AI Is a Process, Not a Tool
- ai
- process
- architecture
Most teams adopt AI the same way they once adopted a new IDE plugin: install it, let developers autocomplete faster, and call it a productivity win. Then they measure the results and feel vaguely disappointed. Code appears faster, but reviews take longer. Juniors ship more, but understand less.
The mistake is in the framing. AI is not a better tool inside your existing process. It is a reason to redesign the process itself.
The tool framing and why it fails
When you treat AI as a tool, you keep every step of your workflow intact and just accelerate one of them: typing. But typing was never the bottleneck. In any system that has lived longer than a year, the bottleneck is understanding — of the domain, of the architecture, of the consequences of a change.
Accelerating typing while leaving understanding untouched produces a predictable result: you generate misunderstanding faster.
The process framing
Now consider what changes if you treat AI as a participant in the process instead:
- Specification becomes the primary artifact. If an agent writes most of the code, the thing worth engineering is the input: the domain model, the constraints, the acceptance criteria. Vague tickets that a human would “figure out” produce confidently wrong code.
- Review shifts from lines to intent. Reading every generated line does not scale. What scales is verifying behavior: tests, invariants, contracts. Your architecture either makes that possible or it does not.

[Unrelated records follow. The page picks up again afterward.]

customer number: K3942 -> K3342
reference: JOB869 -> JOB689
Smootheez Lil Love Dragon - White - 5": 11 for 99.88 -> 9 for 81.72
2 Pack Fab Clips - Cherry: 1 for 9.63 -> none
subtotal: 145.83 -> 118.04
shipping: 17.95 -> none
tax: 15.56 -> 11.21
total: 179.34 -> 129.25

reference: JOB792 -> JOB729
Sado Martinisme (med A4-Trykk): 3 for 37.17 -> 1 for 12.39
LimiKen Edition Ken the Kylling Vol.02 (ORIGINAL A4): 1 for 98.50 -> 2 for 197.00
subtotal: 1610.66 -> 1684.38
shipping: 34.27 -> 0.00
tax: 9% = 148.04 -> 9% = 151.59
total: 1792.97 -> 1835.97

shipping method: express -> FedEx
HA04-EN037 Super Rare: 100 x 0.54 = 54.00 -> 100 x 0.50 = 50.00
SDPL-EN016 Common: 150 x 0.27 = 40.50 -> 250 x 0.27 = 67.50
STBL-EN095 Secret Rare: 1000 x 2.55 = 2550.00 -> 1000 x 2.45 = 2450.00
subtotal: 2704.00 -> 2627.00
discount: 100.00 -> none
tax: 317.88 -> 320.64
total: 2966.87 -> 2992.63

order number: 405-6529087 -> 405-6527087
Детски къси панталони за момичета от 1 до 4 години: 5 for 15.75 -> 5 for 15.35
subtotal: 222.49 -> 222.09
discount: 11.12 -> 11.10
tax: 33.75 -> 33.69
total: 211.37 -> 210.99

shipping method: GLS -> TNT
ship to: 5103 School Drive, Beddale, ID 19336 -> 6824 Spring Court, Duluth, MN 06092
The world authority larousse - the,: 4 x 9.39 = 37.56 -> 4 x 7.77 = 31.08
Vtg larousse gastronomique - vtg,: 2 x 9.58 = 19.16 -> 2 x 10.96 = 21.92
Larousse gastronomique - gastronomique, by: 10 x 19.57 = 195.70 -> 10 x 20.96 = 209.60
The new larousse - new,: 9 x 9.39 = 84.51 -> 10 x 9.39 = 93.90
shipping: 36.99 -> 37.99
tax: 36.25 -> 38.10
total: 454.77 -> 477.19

- Architecture becomes a forcing function. Clear module boundaries, explicit domain language, and small well-named files are no longer aesthetic preferences. They are what allows both humans and agents to navigate the system without holding all of it in their head.
None of this is new advice. DDD practitioners have been saying it for twenty years. What changed is the cost of ignoring it: a human developer slowly compensates for a muddy codebase; an agent amplifies the mud at machine speed.
What I am practicing
I am rebuilding my own workflow around this idea: interview-driven specs before code, plans as reviewable documents, agents doing the implementation, and my attention spent where it actually matters — on the model of the problem.
This blog is partly a lab journal of that experiment. Some of it will work, some of it will not. I intend to write about both.